I thought he was going to say because my mom was so sick at the time. He said, “Forgive me, maybe I’m too into this film, but when Marty went to the past, Doc Brown kept warning him, ‘Be very careful about what you do because you’re going to change the future. If you do anything by mistake, it will affect someone’s life.'”
He said, “I think Marty must have done something that changed Jennifer Parker’s parents. One of the parents changed. So instead of your parents meeting, it was Elisabeth Shue’s parents who met, where one parent was different. And therefore, they gave birth to Elisabeth Shue’s version of Jennifer, not yours. And when he went into the present, everyone thought it was just normal because no one realized all the changes Marty made.”
I thought that theory was so cool. Remember, Doc Brown kept warning Marty, “Don’t do any weird moves because you’re going to alter the future.” And I think that’s why you see me in the first film, but not in the sequels *laughs*. It’s wild.
Fox News: When did you realize that “Back to the Future” had become larger than life?
Wells: At first, I didn’t realize it at all. When I auditioned for the role, the film was a huge secret. Then I got to read the script and make the movie.
Once I was done, I went straight into a TV series. I first realized something was happening when it was playing… for nine and a half months. But not long after that, my mother became very, very ill. So my world consisted of radiation appointments, chemo, surgery, being at the house and trying to figure out what to do to make things better.
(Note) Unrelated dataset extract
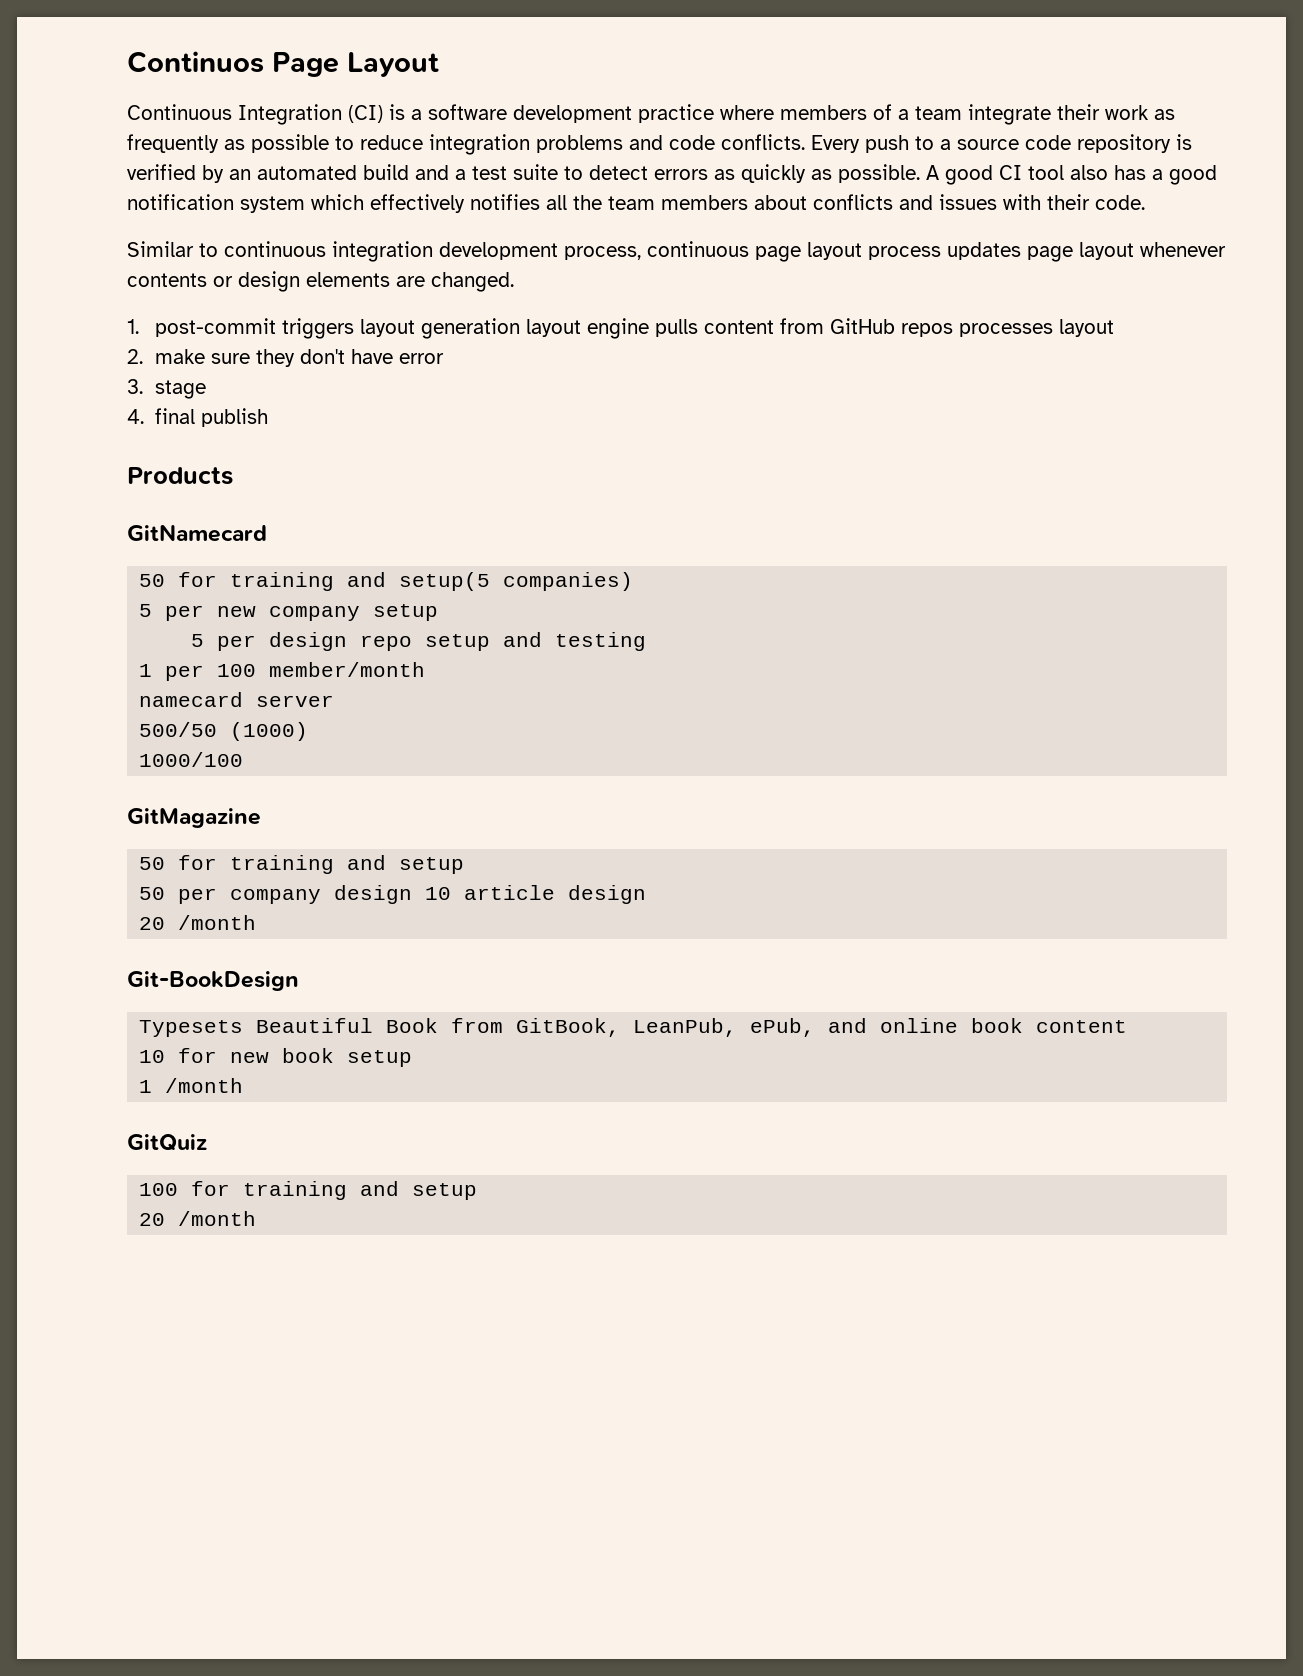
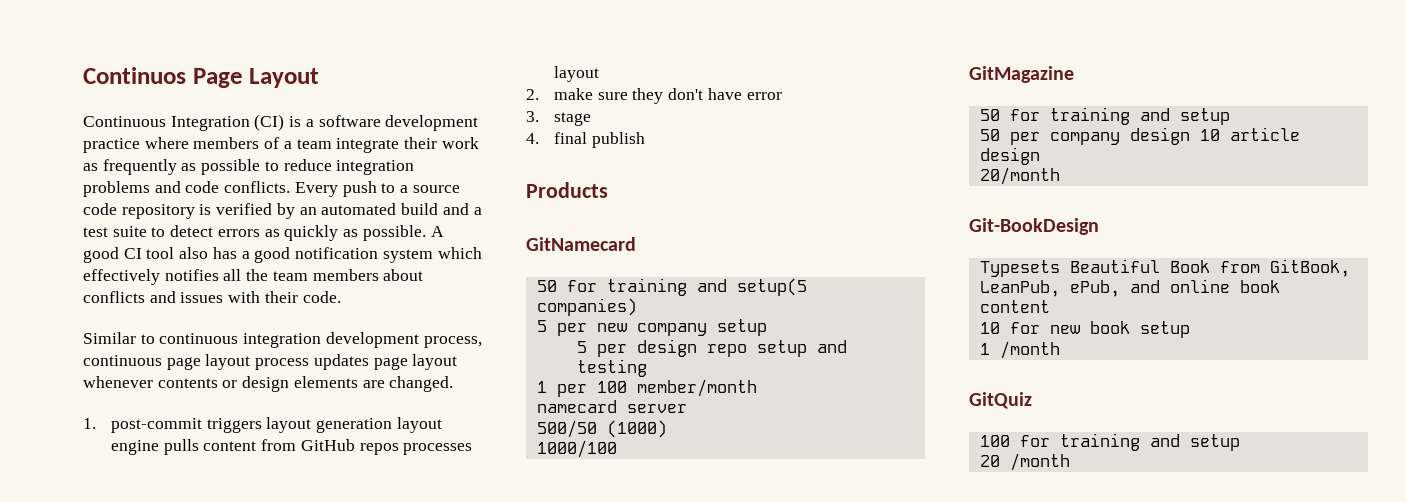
  50 per company design 10 article design
- 20 /month
+ 20/month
But I do remember my mom kept pointing out that the film was making more money than any other movie. And it wouldn’t be until 2015 when I started getting invited to do appearances all over the world and I started to see the fan base. I saw that incredible community of love and kindness. Everyone is so supportive and loyal. I am fully aware of it now.
Fox News: Did you and your mom get a chance to see the sequels?
Wells: I saw the sequel when I was in another state. I don’t know if my mom saw it or not. She was pretty sick. She didn’t get a chance to see my store and I owned it for three years before she died. I still have it. It will be 30 years in December. It’s Armani Wells in Studio City. She died on October 1994. But I saw the sequels, both of them.
I don’t know if she did. I know she wanted me to continue doing the part and didn’t agree with my decision. But I was just not in a place emotionally where I could handle any more than what I was already handling. I wanted my mother to be supported and cared for. I left acting altogether, but I knew I would come back. I never felt it was over. I’m still waiting to come back. I still don’t feel like it’s over.
Fox News: You became a dream girl for many in “Back to the Future.” How did you feel about your newfound fame and the attention you were receiving?
Wells: I didn’t know. Nobody told me until, gosh, 10 years later. I ran into someone from high school who said, “I had the biggest crush on you.” And I said, “But you never said hello to me in the hallway.” *Laughs*. But for the last 15 years, grown men have told me I was their first crush. One time, I was even told “I broke up with my girlfriend after seeing you in the movie because you were the perfect girlfriend.”
I’ve had guys tell me. “I married someone named Jennifer” or “I named my daughter Jennifer because of you.” But I didn’t know it at the time. Now I can smile and think to myself, “That’s cool.” And at least now I know.